## [EXERCISE INSTRUCTIONS]
Copy all records exactly; omit pictures.

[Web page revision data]
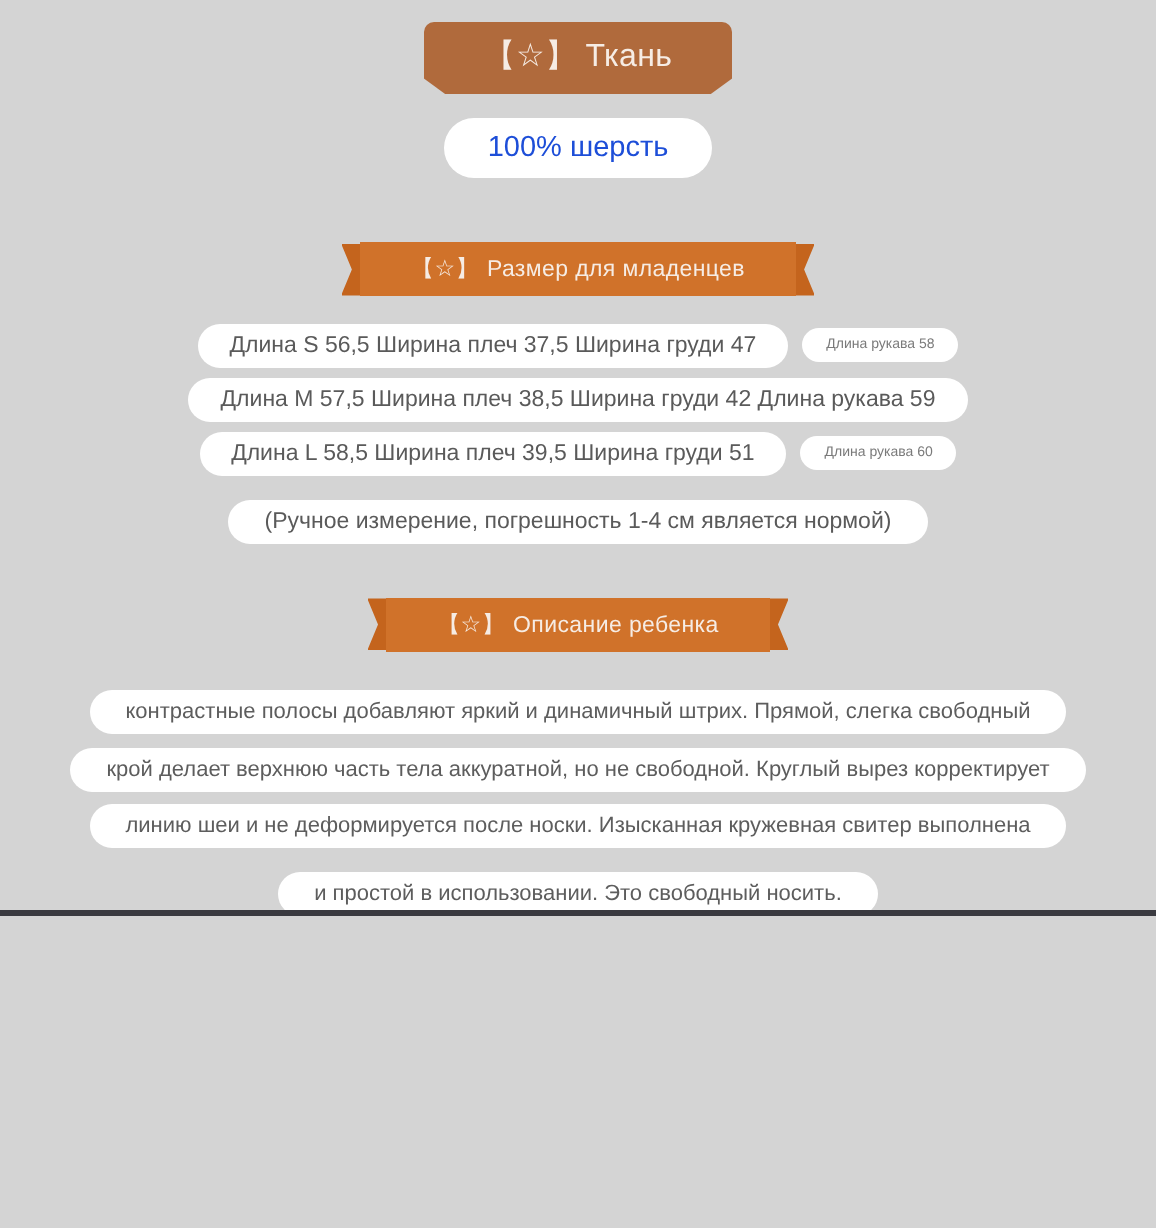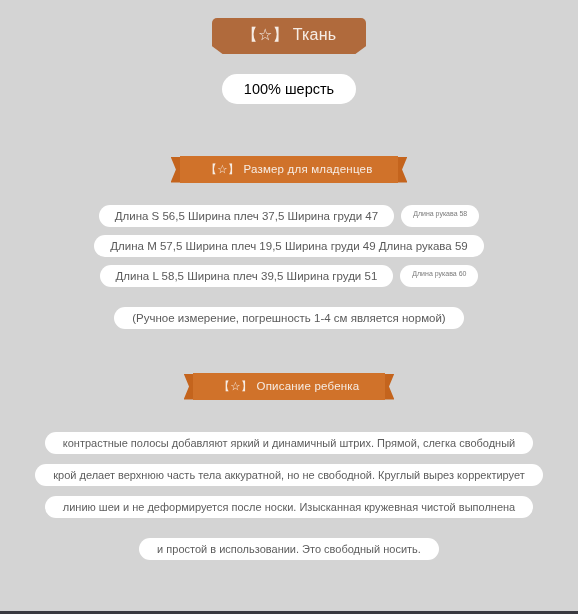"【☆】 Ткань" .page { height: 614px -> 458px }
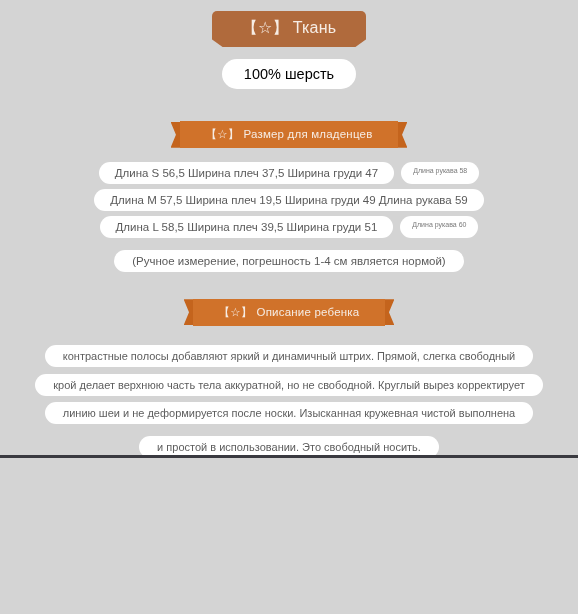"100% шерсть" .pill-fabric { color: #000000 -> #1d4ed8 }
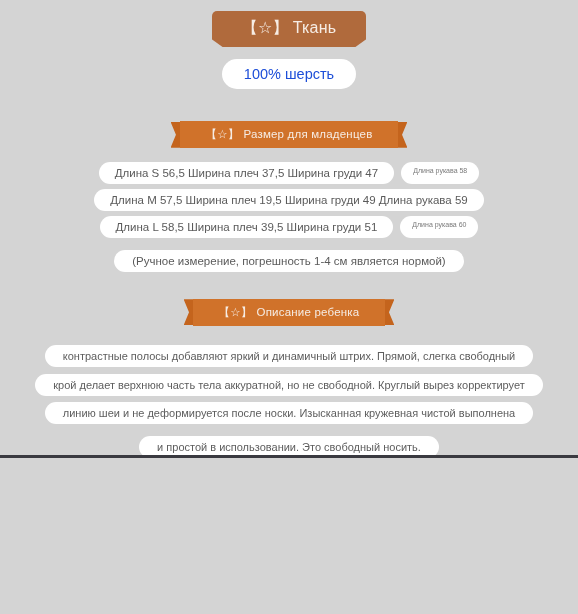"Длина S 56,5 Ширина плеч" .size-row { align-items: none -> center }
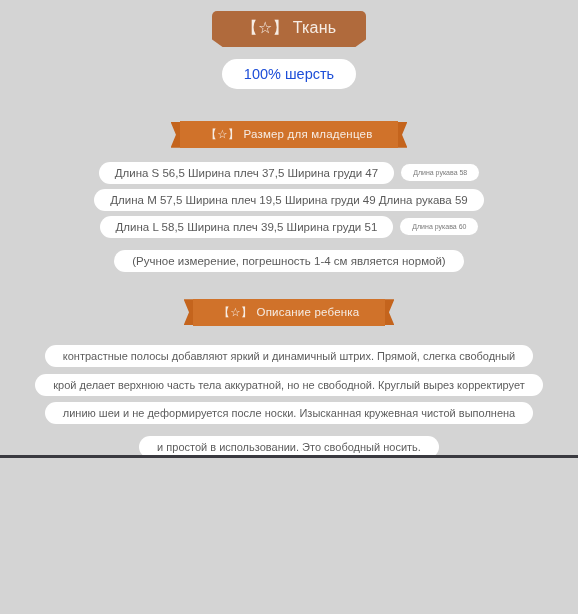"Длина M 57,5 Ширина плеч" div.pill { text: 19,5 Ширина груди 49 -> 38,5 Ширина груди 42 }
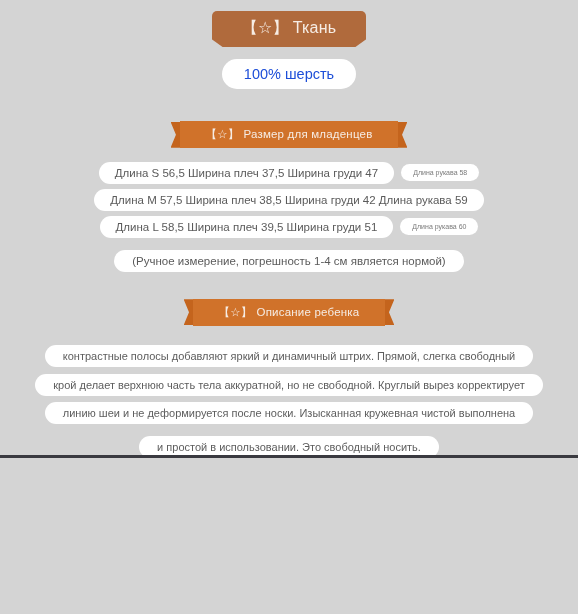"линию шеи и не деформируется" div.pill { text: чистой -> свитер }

## [RESULT OF THE TASK]
"【☆】 Ткань" .page { height: 614px -> 458px }
"100% шерсть" .pill-fabric { color: #000000 -> #1d4ed8 }
"Длина S 56,5 Ширина плеч" .size-row { align-items: none -> center }
"Длина M 57,5 Ширина плеч" div.pill { text: 19,5 Ширина груди 49 -> 38,5 Ширина груди 42 }
"линию шеи и не деформируется" div.pill { text: чистой -> свитер }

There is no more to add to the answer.